Writer: Bro. Caleb TaftBro. Caleb Taft

“Then Manasseh knew that the LORD he was God.” (2 Chronicles 33:13b)



This verse is the point on which Manasseh’s life pivots. Before this, he was an idolater of the worst sort. In verses 33:1-9, he sets up images in the house of God, sacrifices his children, rears up the altars that his father had broken down, until he becomes more sinful than the nations around him. What a familiar scene! We’ve all seen this to some degree, when children are raised by godly parents but refuse to walk in the path set before them. Those who know the truth and walk in open rebellion to it often become worse than even the unbelievers around them.


Yet our story is a positive one. Although Manasseh had forgotten the God of his father Hezekiah, God had not forgotten Hezekiah or his rebellious son. So what does God do? He sends the same nation that humbled Hezekiah against him. It seems that Manasseh is a bit more hard-headed than his father because the means that brought him to repentance and this "then" moment in his life were more extreme. However, God did not resort to these extreme measures at first. At first, God speaks to him (vs 10), then when he would not hearken to him, he sends the Assyrian host against him. He hides himself in a briar thicket, and they capture him from there, bind him with fetters, and carry him to Babylon and afflict him. This hardly sounds like a positive thing, but rest assured it is. It was in this affliction that he "Besought the LORD his God, and humbled himself greatly before the God of his fathers, and prayed unto him."




manasseh in Exile
"Bound him with fetters, and carried him to Babylon.” (2 Chronicles 33:11)
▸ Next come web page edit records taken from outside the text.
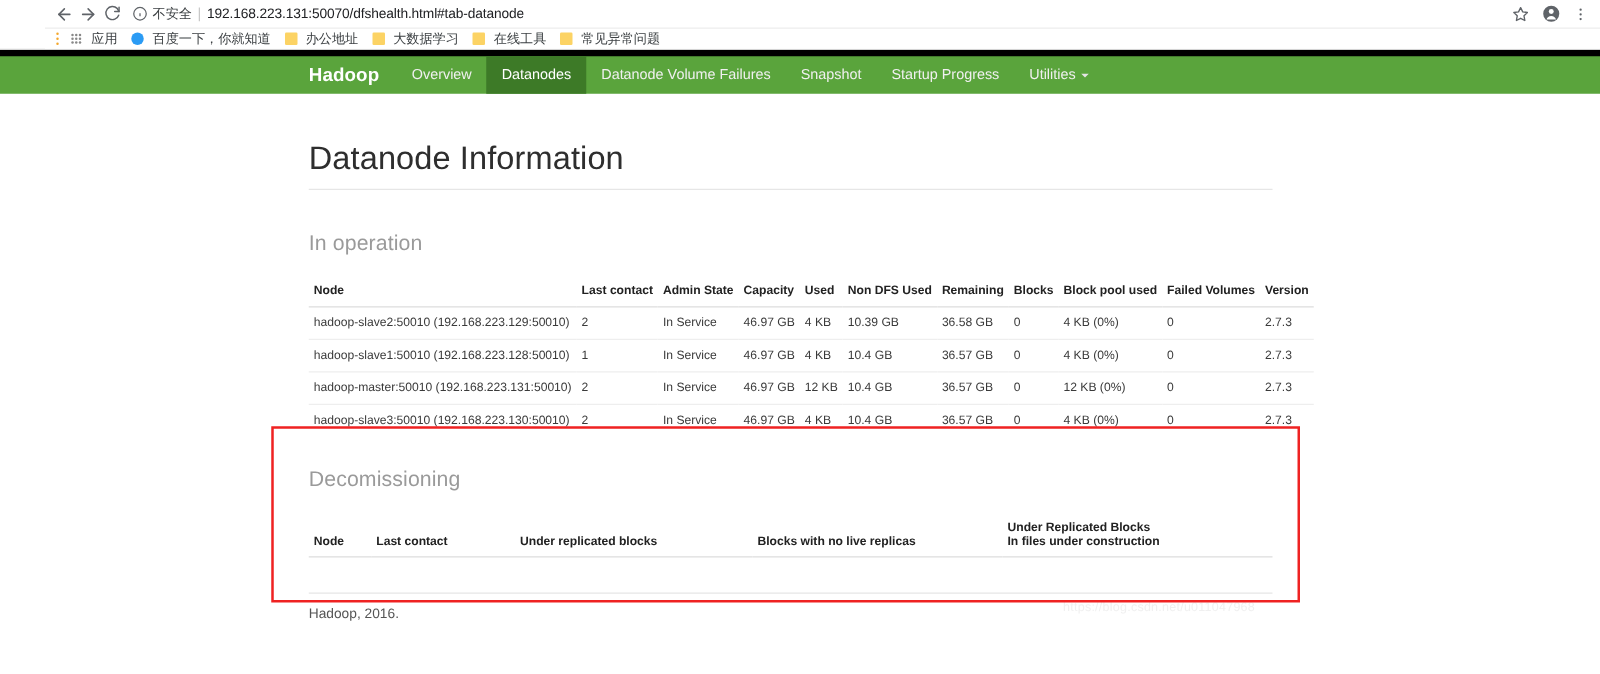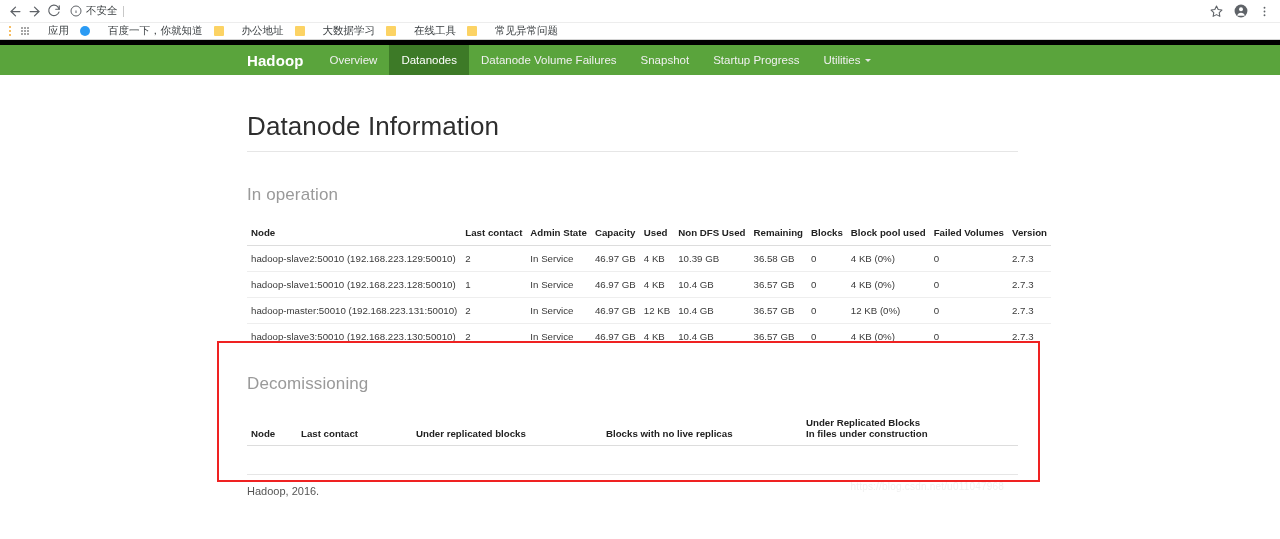"不安全" .browser-chrome { padding-left: none -> 36px }
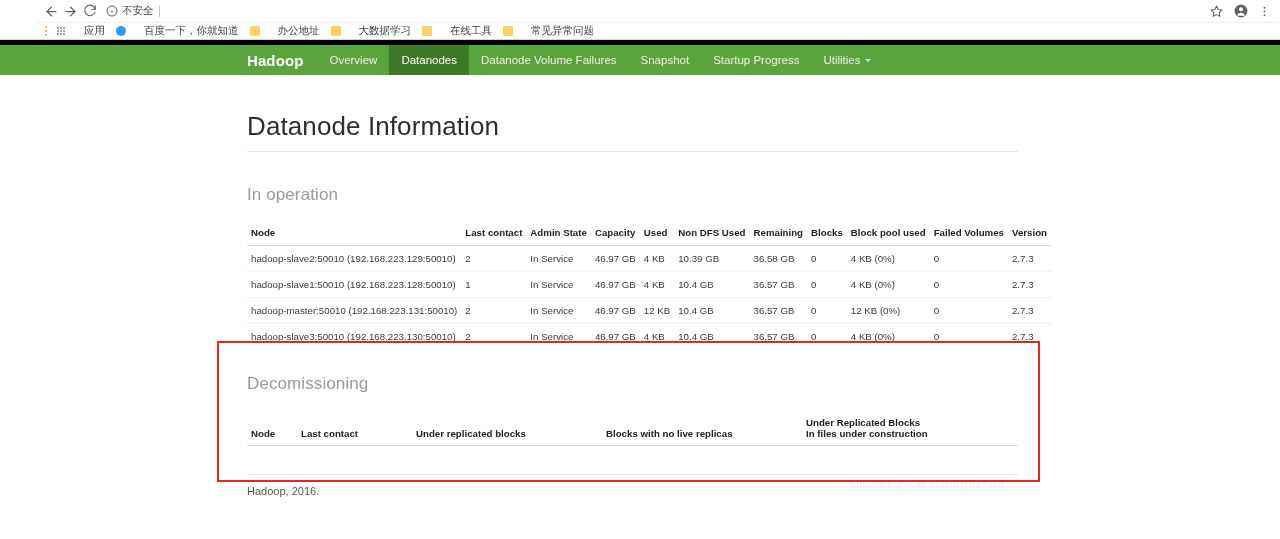"192.168.223.131:50070/dfshealth.html#tab" span.url-text { html: none -> <span>192.168.223.131:50070/dfshealth.html#tab-datanode</span> }
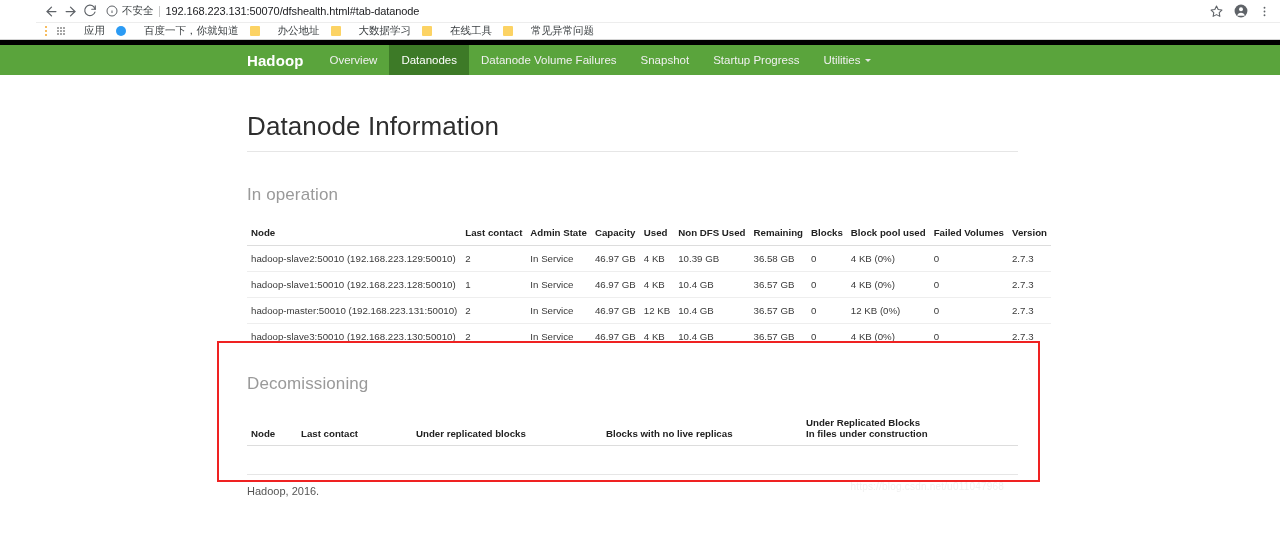"应用" .bm-item { gap: 18px -> 7px }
What a picture of one of God’s lost children running from his call. At first, he speaks to us, which is a mercy in itself. After all our rebellion and becoming worse than the heathens around us, he still remembers and loves us enough to call us to repentance. Yet some are still so hard-hearted that his tender voice is ignored, so his chastening hand of providence must be exercised on us. We run deeper and deeper into the thorns and hurts of our sinful life until we are consumed in a sea of hurts, and yet we are found there and captured. When the thorns of our sinful life have caught up to us and yet we are still hard-hearted, then the chains must be placed upon us. Now, even if we desire to be free, we cannot be; this sinful life has bound us to our consequences, and we are afflicted day and night. For how long, you ask? Until like Manasseh, our heart cries out to the LORD our God, and we are humbled and then “He was intreated of him, and heard his supplication, and brought him again to Jerusalem into his kingdom” (vs. 13a). That is what is behind that little word “Then.”


“Then Manasseh knew the LORD that he was God.” God is so gracious that he will bring many hurtful fetters, thorns, and afflictions into our lives that through them we might be brought to a place of repentance and humility. After this "then" there were many more positive outcomes, He tore down his altars, he built up Jerusalem, and repaired the altars of the Lord. Manasseh’s life is separated into two sections, before he was humbled and after and the change is like night and day. So it is when a man gives his life to the Lord, Jesus Christ. It may be chains and thorns and afflictions that bring us to our end, but “Then” we know that the Lord he is God.”